»Umkrempeln« ist ein »no-go«
Hallo Herr Schnaubelt! Welche Unterschiede muss ein Trainer — was den Trainingsaufbau angeht — im Umgang mit unterschiedlichen Zielgruppen an den Tag legen, sprich: Jugend, Damen/Herren und Seniorinnen/Senioren. Selbstverständlich ist die Ansprache eine etwas andere, aber Aktive der Altersklasse 60 plus sind doch eigentlich mitunter genauso engagiert und ehrgeizig, wie Damen, Herren oder Jugendliche!? Grundsätzlich würde ich alle Altersklassen gern sportlich fordern. Geht man bei den Seniorinnen/Senioren auch an die Grenze der Belastbarkeit? Lehrt man Seniorinnen/Senioren auch noch Spezialschläge oder krempelt man im deren Technik noch einmal auf Links?

Herbert Schnaubelt: Vielen Dank für Deine Fragen! Was den Trainingsaufbau angeht, so herrscht hier in Bezug auf Struktur der Unterrichts- und Trainingseinheiten weitestgehend Übereinstimmung.
1. Warm Up / Aktivierung
2. Technikentwicklung
3. Spielentwicklung / Taktik
4. Cool Down / Stretching
Die Struktur geht von »OPEN« zu »CLOSED« zu »OPEN«. Die prozentuale Gewichtung ist unterschiedlich und den speziellen Bedürfnissen geschuldet. So wird beispielsweise bei Kindern U10 der Teil der Technikentwicklung (CLOSED) größer sein, als die Spielentwicklung (OPEN). Bei den anderen Zielgruppen, sprich: den jugendlichen Freizeitspielern, den Erwachsenen und Senioren, wird der Aspekt der Spielentwicklung wichtiger.
»Sportliche« Forderung
Es spricht aus meiner Sicht nichts dagegen, alle Zielgruppen »sportlich« zu fordern. Je älter die Tennisspieler werden, um so wichtiger ist es jedoch für den Trainer zu wissen, ob sie Verletzungen haben/hatten und wie ihr kardiovaskulärer Zustand ist. Ich erinnere mich noch an meinen Schock, als ein Schweizer Teilnehmer an einem Drillkurs zu Kursende berichtete, dass er vor einigen Monaten mehrere Bypässe gelegt bekommen hat.

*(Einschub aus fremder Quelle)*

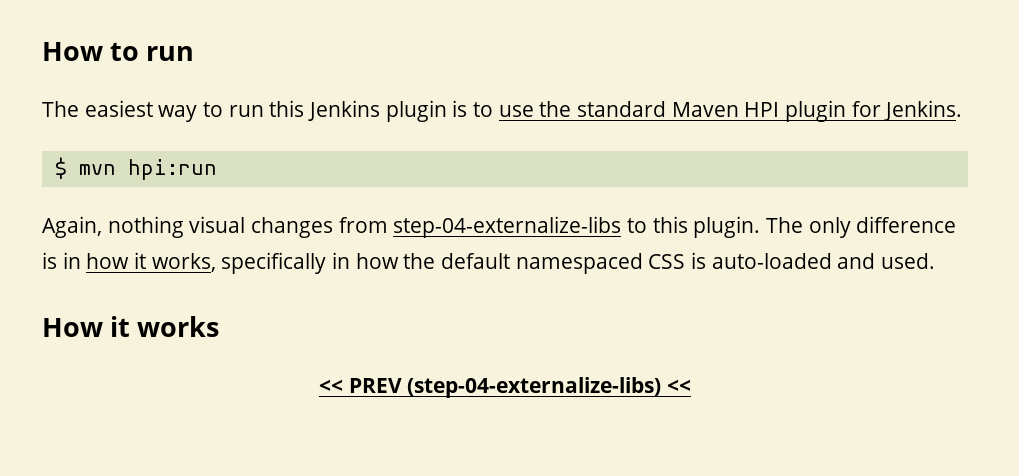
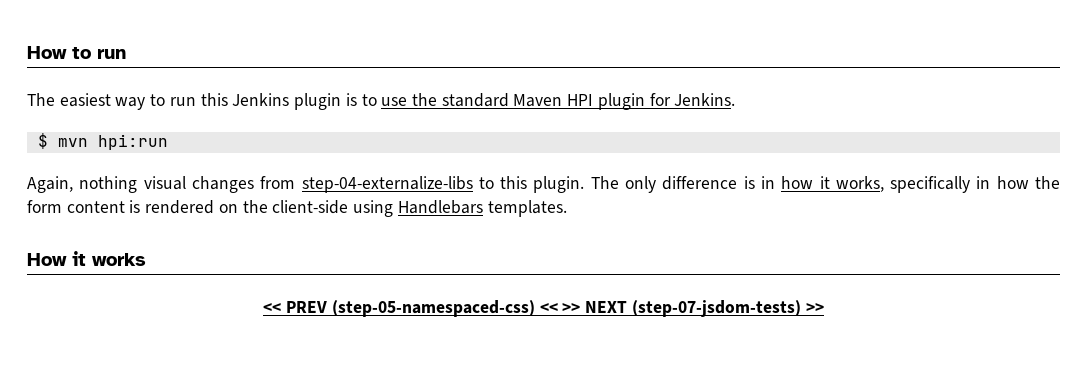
- The only difference is in how it works, specifically in how the default namespaced CSS is auto-loaded and used.
+ The only difference is in how it works, specifically in how the form content is rendered on the client-side using Handlebars templates.
- << PREV (step-04-externalize-libs) <<
+ << PREV (step-05-namespaced-css) << >> NEXT (step-07-jsdom-tests) >>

Spezialschläge vs. Umkrempeln
»Umkrempeln« ist aus meiner Sicht ein absolutes »no-go«! Wenn Du einem Seniorenspieler die Technik nochmals »da capo« beibringen willst, so wirst Du sie/ihn in ein monatelanges Tal der Tränen ohne Erfolg schicken. In Konsequenz wird der Senior möglicherweise dem Tennissport »Auf Wiedersehen« sagen. Spezialschläge beibringen geht hingegen immer — entsprechende koordinative Fähigkeiten und Geduld vorausgesetzt. Ich erinnere mich noch allzu gerne an das Gesicht eines Physik-Professors der RWTH Aachen, Freizeitspieler und mit Eastern-Vorhandgriff aufschlagend, als er seinen ersten Kick-Aufschlag mit höherer Flugkurve und ansprechender Rotation ins Feld setzte. Möglicherweise war es von Vorteil, dass ich ihm etwas von der »Magnus-Kraft« erzählen konnte.
Grundsätzlich steht es uns als Tennislehrer/-trainer nicht zu, einem Spieler (s)einen Schlag zu nehmen. Es ist viel erfolgsversprechender, dem Spieler einen neuen, zusätzlichen Schlag beizubringen. Bernd, gerne stehe ich für weitere Fragen zur Verfügung!